Dan volunteered twice to drive me to my Guild meeting on Wednesday night. Perhaps it was the fact that I’d been wandering for six minutes looking for my purse, not knowing what I was looking for. Or maybe it was because he’d asked me a half dozen times if I needed a snack before I left the house, and I responded by staring and chewing on my sleeve.
We call these my “bad head” days–days when forcing thoughts through my brain is a lot like shoving cooked noodles through tar. And because my brain and body don’t work the same way they did before my 1999 lesion showed up in my cerebellum, sometimes I’d just rather sit down and cry.
But not on the third Wednesday of the month. That’s the night I show up at a local bookstore with a half dozen of my writing friends for accountability, encouragement, networking, cinnamon pastry, and a lot of soul sugar.
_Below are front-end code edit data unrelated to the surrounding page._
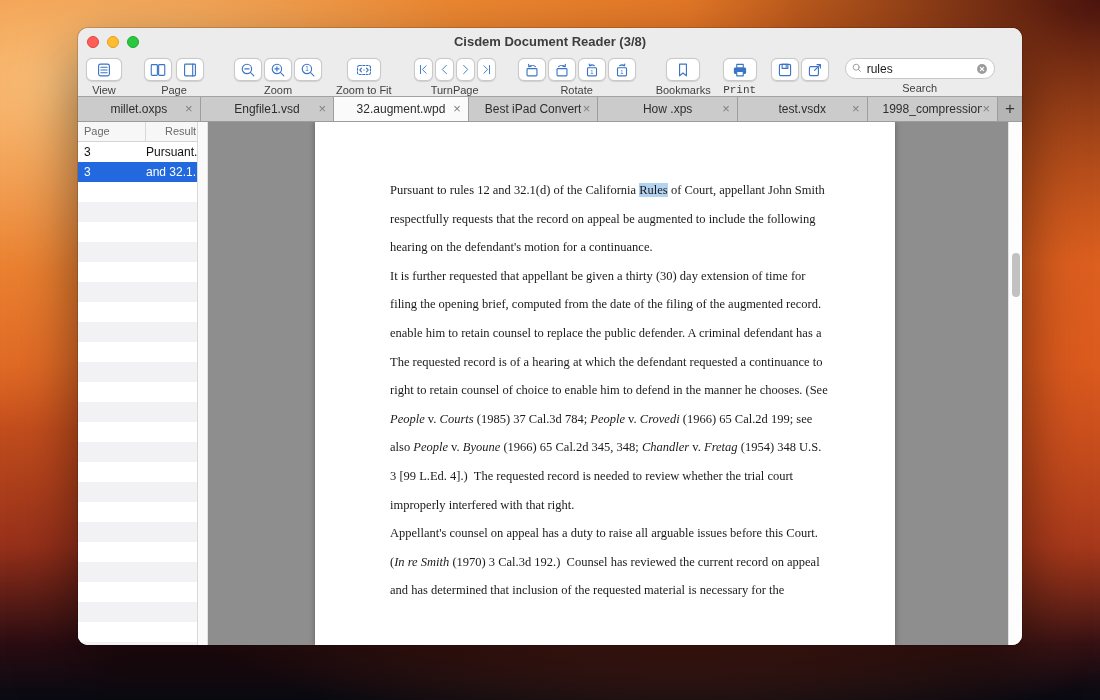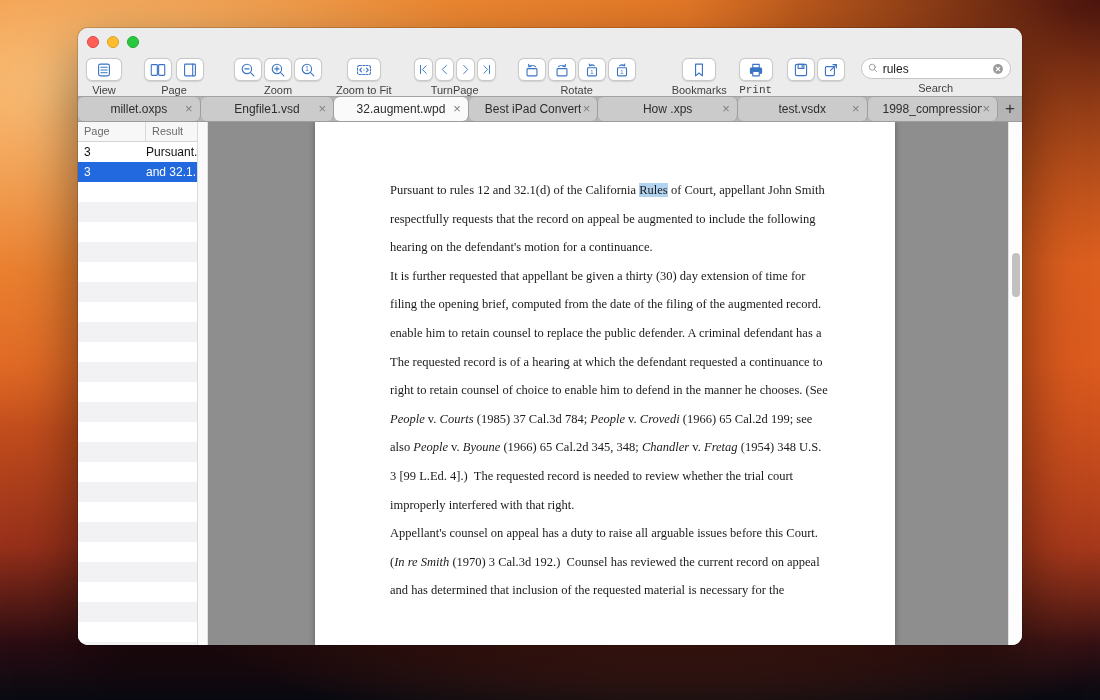--- a/index.html
+++ b/index.html
@@ -114,6 +114,7 @@
       <span class="tl yellow" data-name="minimize-window-button"></span>
       <span class="tl green" data-name="zoom-window-button"></span>
     </div>
+    <div class="win-title" data-name="window-title">Cisdem Document Reader (3/8)</div>
   </div>
 
   <div class="toolbar" id="toolbar" data-name="toolbar">

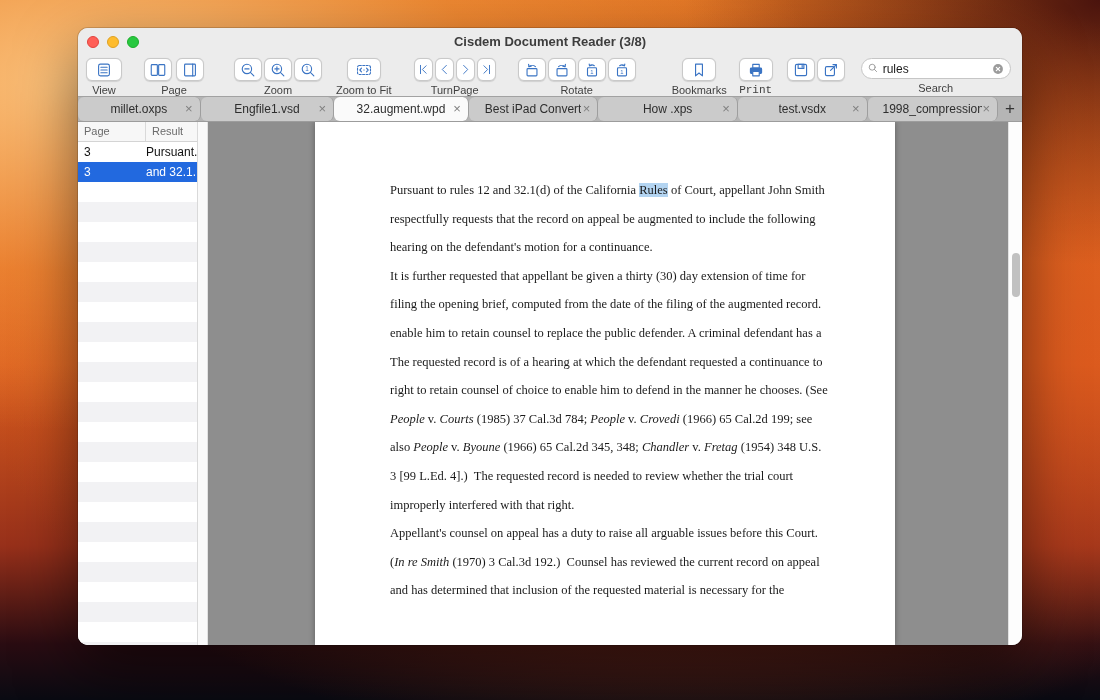--- a/index.html
+++ b/index.html
@@ -48,7 +48,7 @@
   [data-name="toolbar-group-turnpage"]  { margin-left:22px; }
   [data-name="toolbar-group-turnpage"] .tb-btn { min-width:19px; }
   [data-name="toolbar-group-rotate"]    { margin-left:22px; }
-  [data-name="toolbar-group-bookmarks"] { margin-left:36px; }
+  [data-name="toolbar-group-bookmarks"] { margin-left:20px; }
   [data-name="toolbar-group-bookmarks"] .tb-btn { min-width:34px; }
   [data-name="toolbar-group-print"]     { margin-left:12px;font-family:Liberation Mono, monospace; }
   [data-name="toolbar-group-print"] .tb-btn { min-width:34px; }

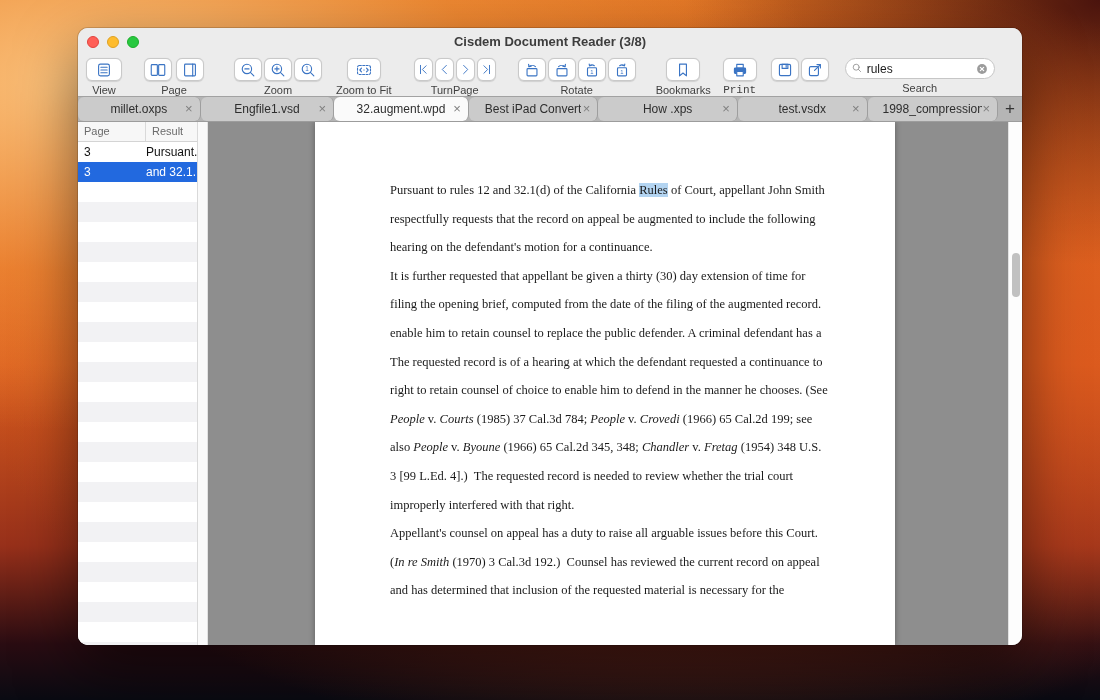--- a/index.html
+++ b/index.html
@@ -62,7 +62,7 @@
   .tabbar { flex:0 0 26px; height:26px; background:#b5b5b5; border-top:1px solid #a2a2a2;
     border-bottom:1px solid #9c9c9c; display:flex; }
   .tab { position:relative; height:100%; background:#cbcbcb; border-right:1px solid #9e9e9e;
-    display:flex; align-items:center; justify-content:center;border-radius:6px; }
+    display:flex; align-items:center; justify-content:center; }
   .tab.active { background:#fafafa; }
   .tab-label { font-size:12px; color:#2e2e2e; white-space:nowrap; overflow:hidden;
     text-overflow:clip; max-width:calc(100% - 30px); }

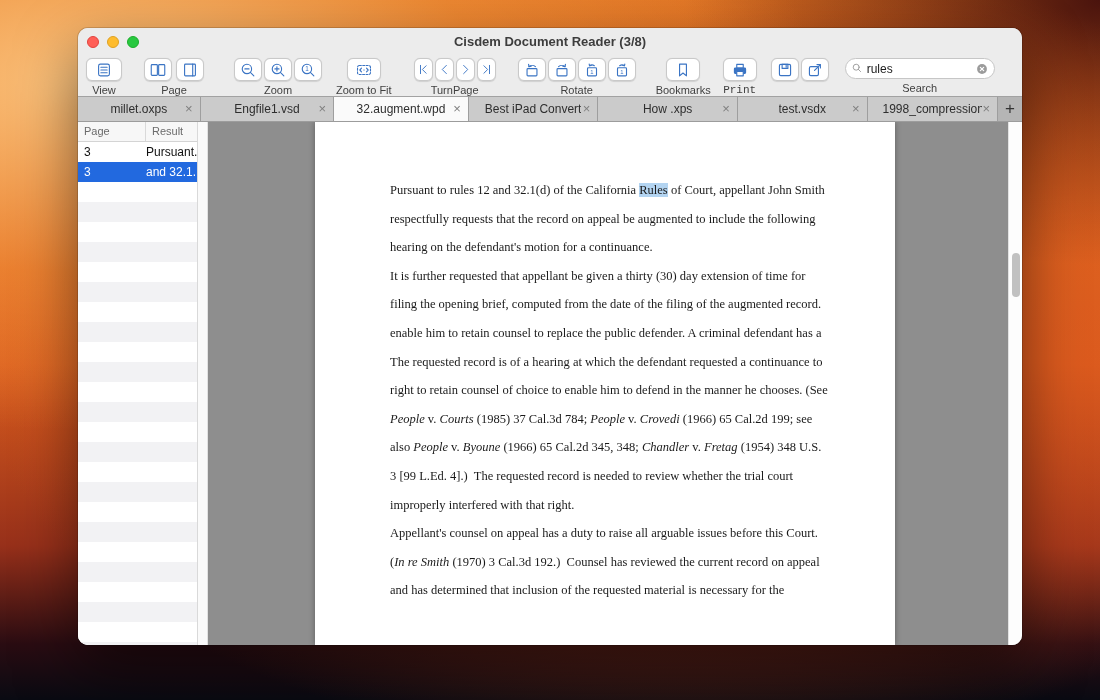--- a/index.html
+++ b/index.html
@@ -82,7 +82,7 @@
     background:#f7f7f7; }
   .sb-header .col { font-size:11px; color:#6b6b6b; padding:3px 0 0 6px; }
   .sb-header .col-page { width:68px; border-right:1px solid #d9d9d9; }
-  .sb-header .col-result { flex:1; }
+  .sb-header .col-result { flex:1;margin-left:13px; }
   .sb-row { height:20px; display:flex; align-items:center; font-size:12px; color:#111; }
   .sb-row .cell-page { width:68px; padding-left:6px; }
   .sb-row .cell-result { flex:1; text-align:right; padding-right:4px;

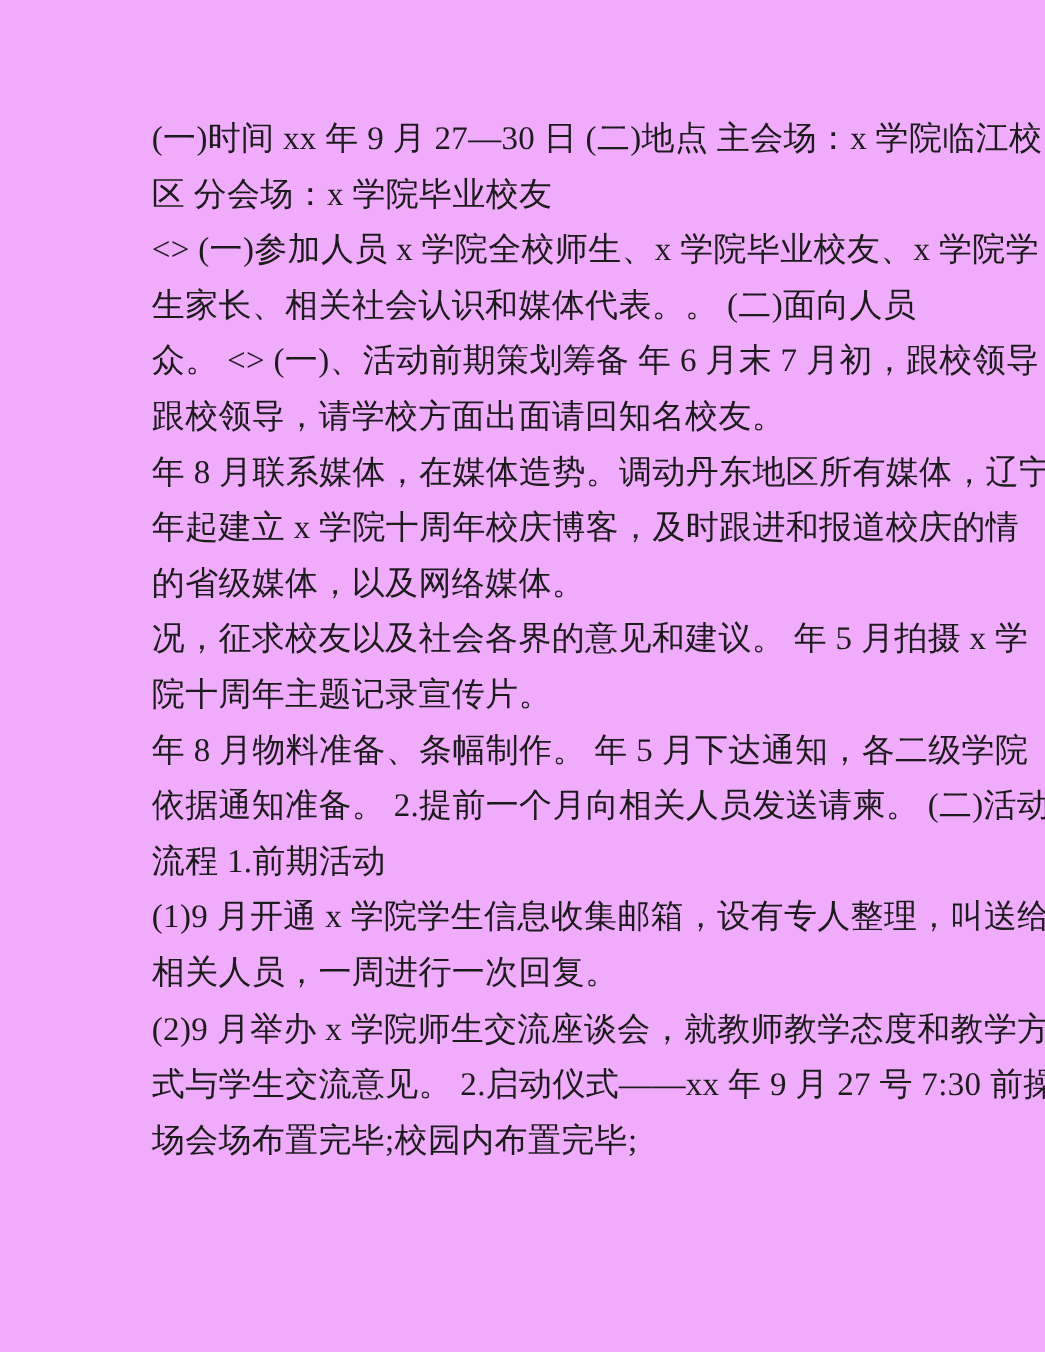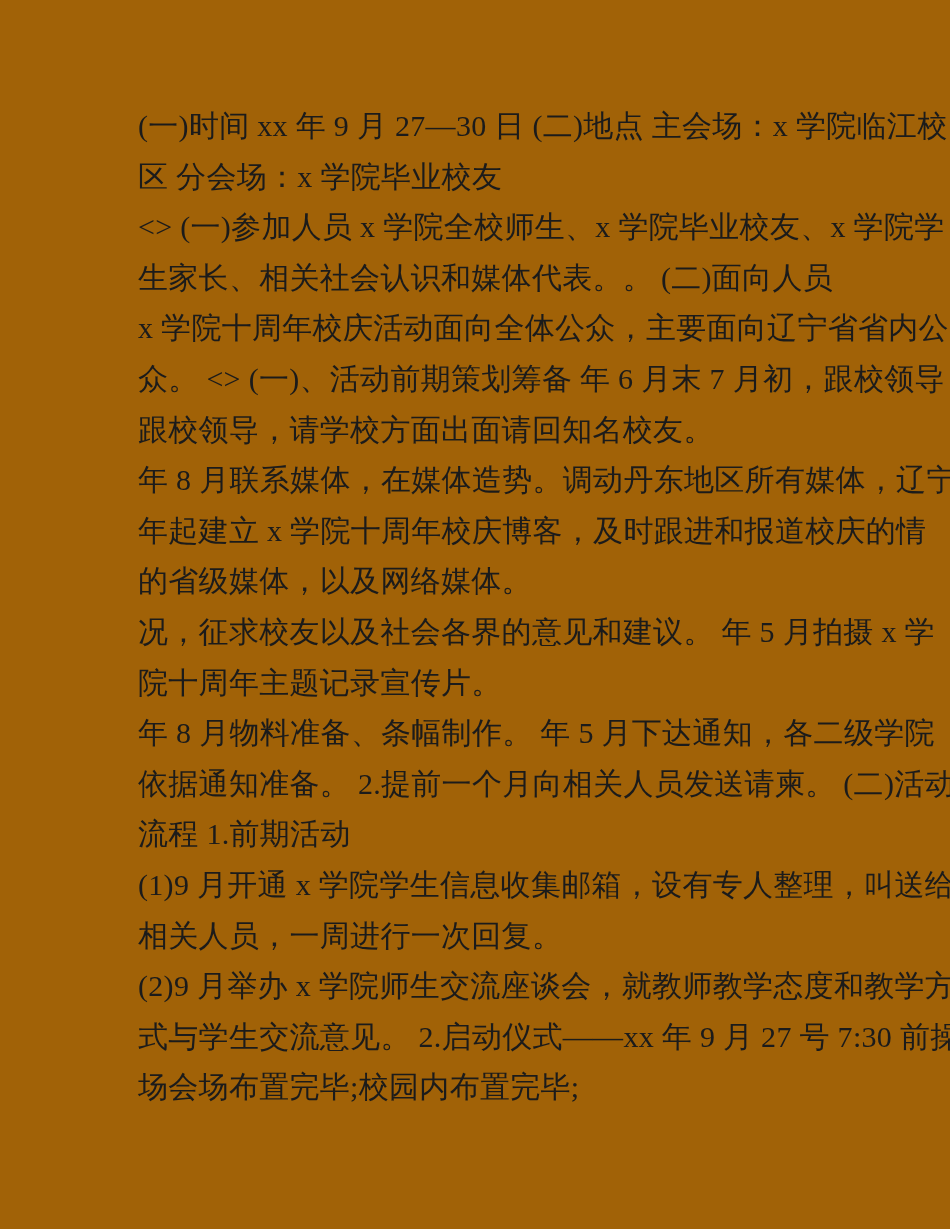--- a/index.html
+++ b/index.html
@@ -12,7 +12,7 @@
     .doc-page {
       width: 950px;
       height: 1229px;
-      background: #a16207;
+      background: #f0abfc;
       padding: 101px 120px 0 138px;
       font-family: "Liberation Serif", "DejaVu Serif", serif;
       color: #1b1b1b;

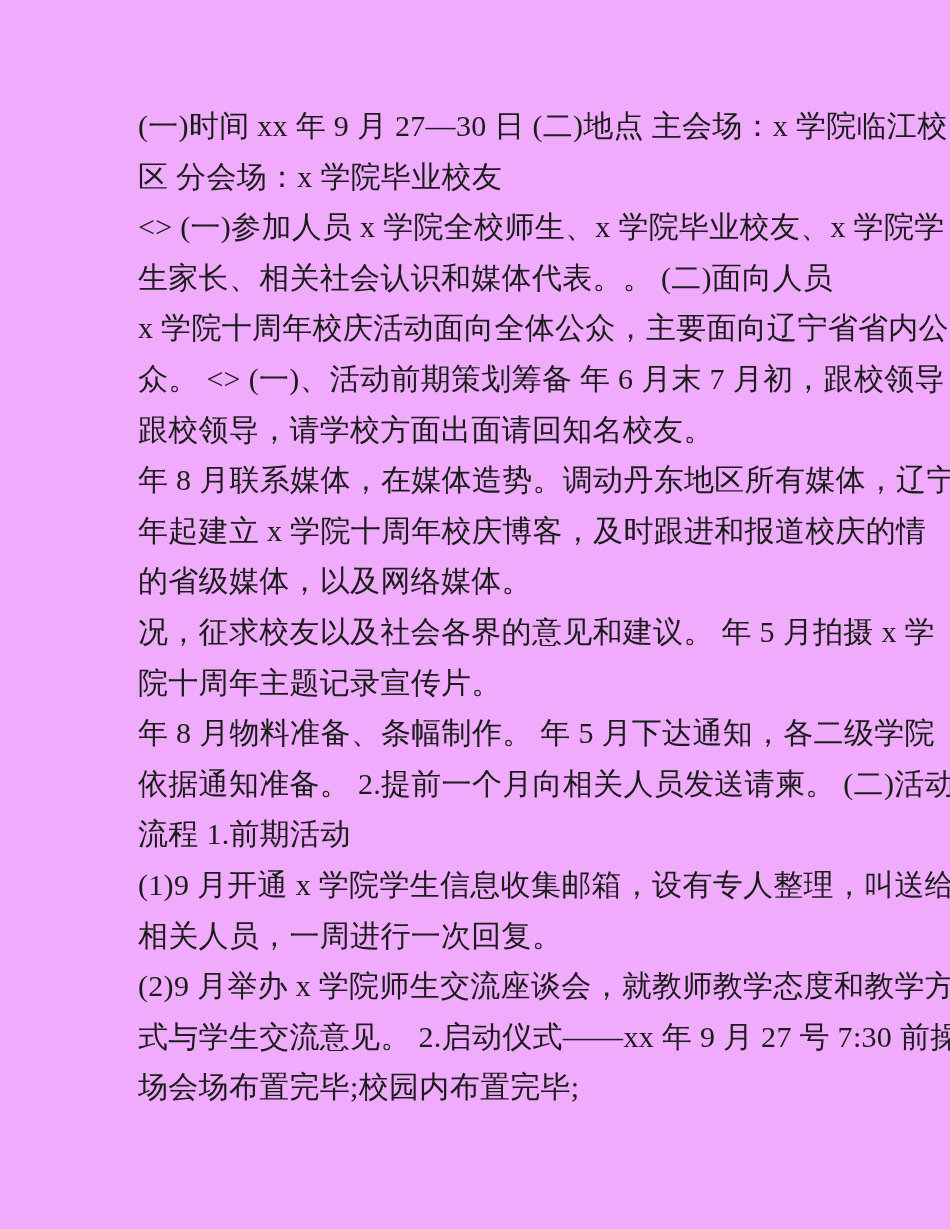--- a/index.html
+++ b/index.html
@@ -34,7 +34,6 @@
   <div class="text-line">区 分会场：x 学院毕业校友</div>
   <div class="text-line">&lt;&gt; (一)参加人员 x 学院全校师生、x 学院毕业校友、x 学院学</div>
   <div class="text-line">生家长、相关社会认识和媒体代表。。 (二)面向人员</div>
-  <div class="text-line">x 学院十周年校庆活动面向全体公众，主要面向辽宁省省内公</div>
   <div class="text-line">众。 &lt;&gt; (一)、活动前期策划筹备 年 6 月末 7 月初，跟校领导</div>
   <div class="text-line">跟校领导，请学校方面出面请回知名校友。</div>
   <div class="text-line">年 8 月联系媒体，在媒体造势。调动丹东地区所有媒体，辽宁</div>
We call ourselves the Guild (not associated with Jerry Jenkins’ great organization), and we share a synergy and commitment to one another that extends beyond cheerleading and encouragement.
When Lorilee Craker invested a chunk of her heart and life in co-authoring Lynne Spears’ book Through the Storm, we absorbed Lorilee’s passion and love for Lynne, Britney, and the Spears family.
When our friend Tracy Groot decided to research her next novel by leaping off a ship in the Mediterranean Ocean to know what it would feel like to be truly abandoned at sea, we helped her devise her plan.
We talk one another down off ledges, rebuke fear, shame, guilt, and procrastination, light fires under rear ends, share freely from whatever God’s placed in our hands, ladle out loving doses of family counseling, eat often, laugh liberally, and spur one another on toward our dreams and visions.
After our Wednesday night meeting, several emails passed between our Guild members. Alison Hodgson, who is currently completing a proposal for a book on shame, compiles words of encouragement in a Writing Sugar file. The words of Alison’s email this week were sugar for my soul:
“Sharon . . . thanks for writing. It made me cry and went right into my ‘writing sugar’ file . . .I’m ashamed I’ve wasted so much time strangled by fear and perfectionism, . . .but I am hoping that the lag time between shame and grace is ever more tightening until I am continuing in a state of grace.
“There is a feeling I get, a sort of prophetic nudge, a momentary slipping of the veil where I can hear the feet pounding and feel the air moving as we run the race together. . . Thank you for choosing to run beside me and cheering me on . . . It means so much.”
I wish you all a community that knows the sweetness of such grace.